The opinion of the court was delivered by: Jones, II, J.
This matter arises out of a series of incidents that occurred during the course of Plaintiff Tyrone White's employment by Defendant Planned Security Services ("PSS"), which allegedly resulted in the discriminatory termination of Mr. White. Before the Court is the unopposed Motion for Summary Judgment filed by PSS and Defendants Dino Iuliano, Carlos Brown, Ashton Jones, Rodney Jones and Mary Galgon (collectively, "Defendants"), pursuant to Federal Rule of Civil Procedure 56(c).

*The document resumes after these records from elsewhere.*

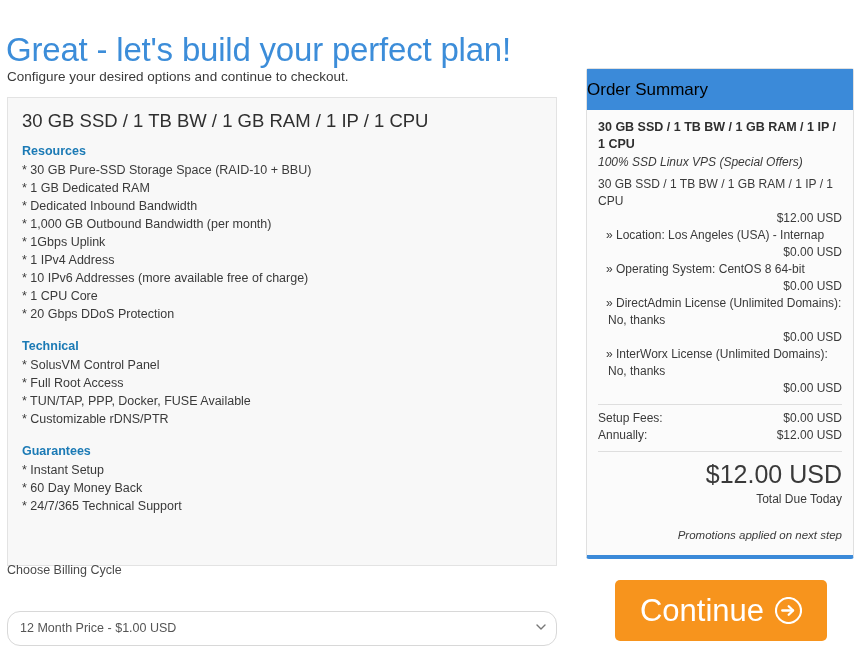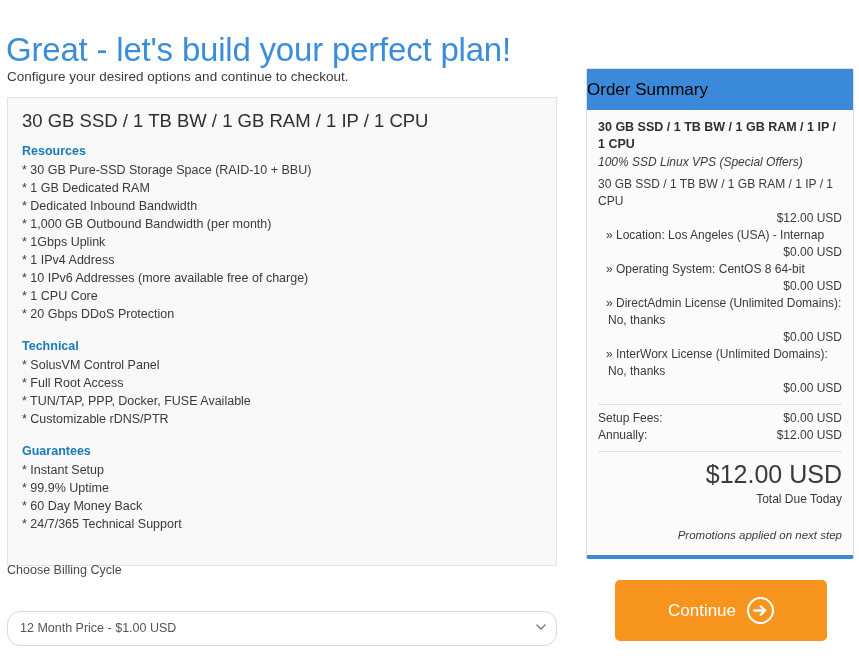"* 99.9% Uptime" li { html: <li>* 99.9% Uptime</li> -> none }
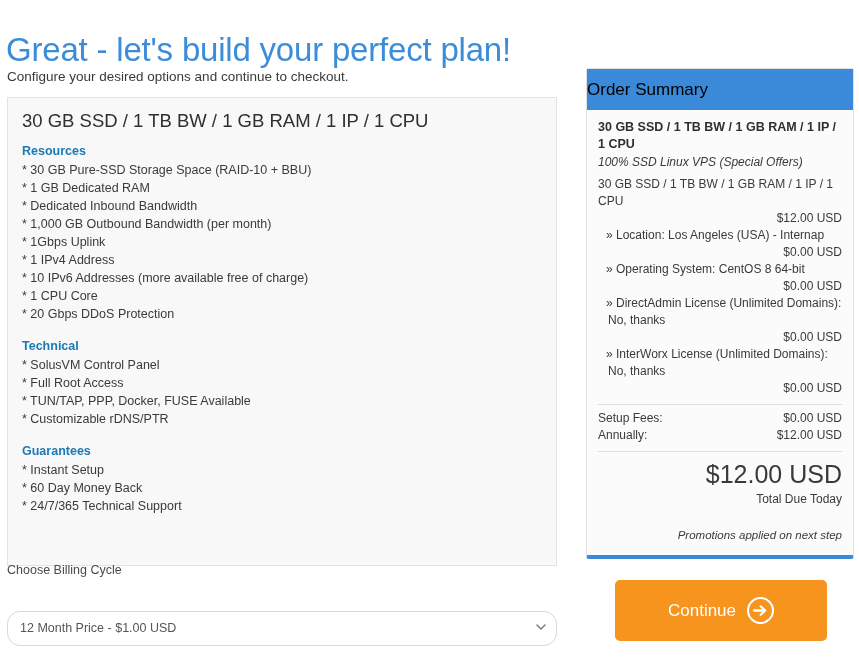"Continue" .continue-btn { font-size: 17px -> 31px }
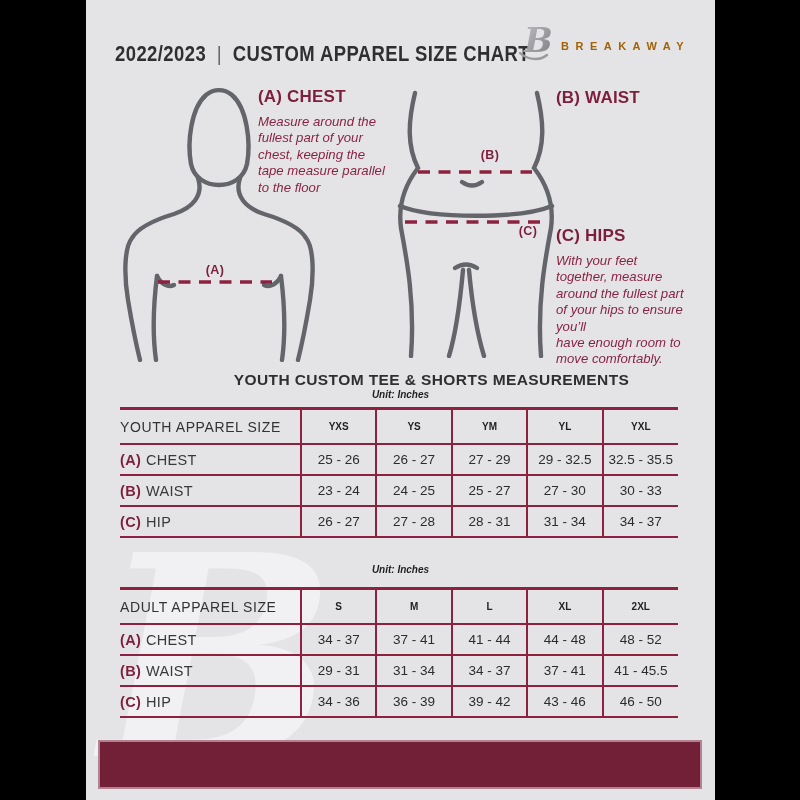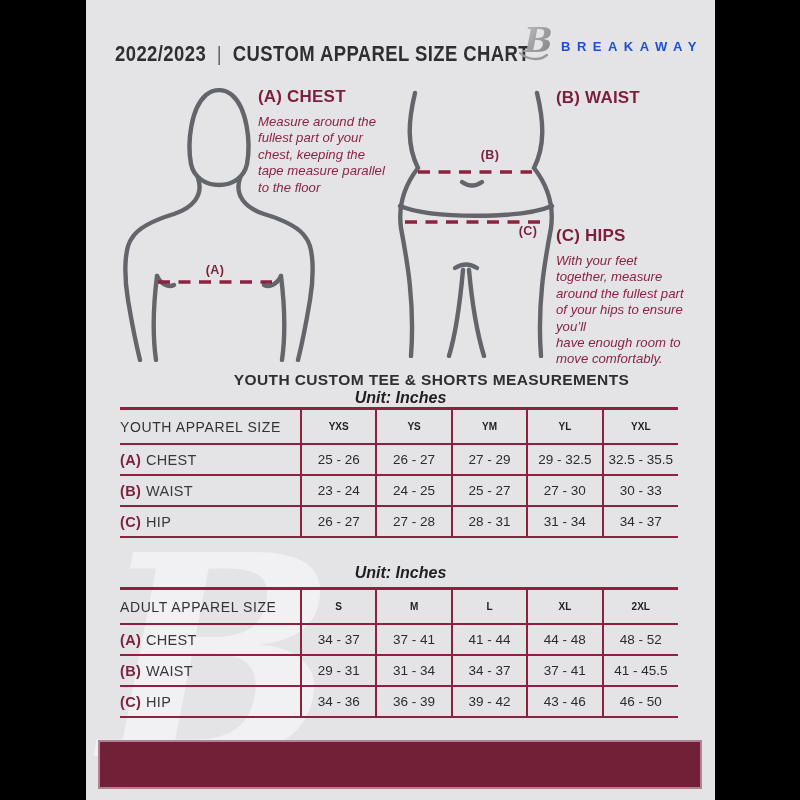"BREAKAWAY" .brand-text { color: #1d4ed8 -> #a16207; font-size: 13px -> 11px }
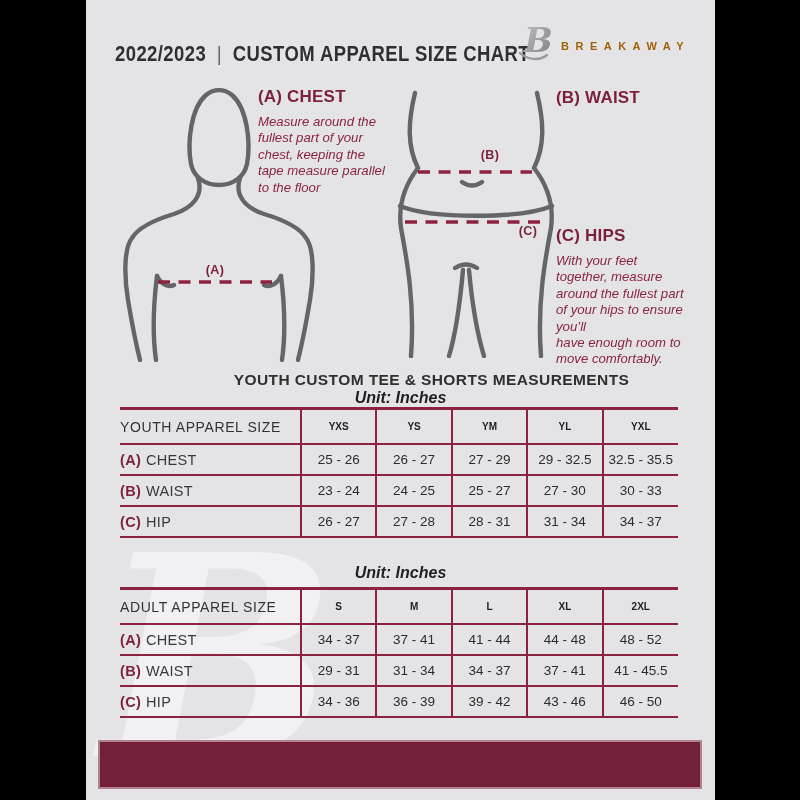"Unit: Inches" .sec-unit { font-size: 16px -> 10px }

For the reasons set forth below, the Motion for Summary Judgment will be granted.
I. PROCEDURAL BACKGROUND
On May 18, 2010, Mr. White filed a Complaint against PSS alleging that PSS unlawfully discriminated and retaliated against him because of his gender, age and race (Dkt. No. 3).*fn1 Mr. White, acting pro se, seeks relief under Title VII of the Civil Rights Act of 1964, 42 U.S.C. § 2000e et seq. ("Title VII"), the Age Discrimination in Employment Act of 1967, 29 U.S.C. § 621 et seq. ("ADEA"), and the Pennsylvania Human Relations Act, 43 P.S. § 951 et seq. ("PHRA"). On June 7, 2010, PSS filed an Answer to the Complaint (Dkt. No. 6). On June 14, 2010, Mr. White filed an Amended Complaint, providing his Notice of Right to Sue issued by the Equal Employment Opportunity Commission on April 5, 2010, and naming the additional individual Defendants listed above, as well as Ashton Jones and Carl Stoffer (Dkt. No. 13).*fn2 On September 29, 2011, Defendants filed a joint Motion for Summary Judgment on all counts of the Complaint (Dkt. No. 34 ("Defs. MSJ")). Mr. White has filed no opposition.
II. FACTUAL ALLEGATIONS
Mr. White, an African-American male, alleges few facts. In sum, he claims that his Caucasian PSS supervisors, Defendants Carlos Brown and Carl Stoffer, retaliated against him for "wanting to report solicitation behaviors by Carlos for constantly borrowing money and...forgetting to repay." Dkt. No. 3. Mr. White also claims that Mr. Brown told Mr. Stoffer to cancel a mediation meeting scheduled for Mr. White, and that Mr. Stoffer informed Mr. White of his termination when he appeared for his work shift on June 23, 2008. Id. Mr. White further alleges that two PSS employees named Ashley Jones and Jeanette Collier, both African-American women in their early 20s, had tardiness records at PSS but were not similarly terminated. Id. Finally, Mr. White claims that Defendant Ashton Jones was also not disciplined. Mr. White does not explain on what grounds he seems to believe Mr. Jones should have been so disciplined, or how the circumstances of the other individuals' employment are related to Mr. White's. Id.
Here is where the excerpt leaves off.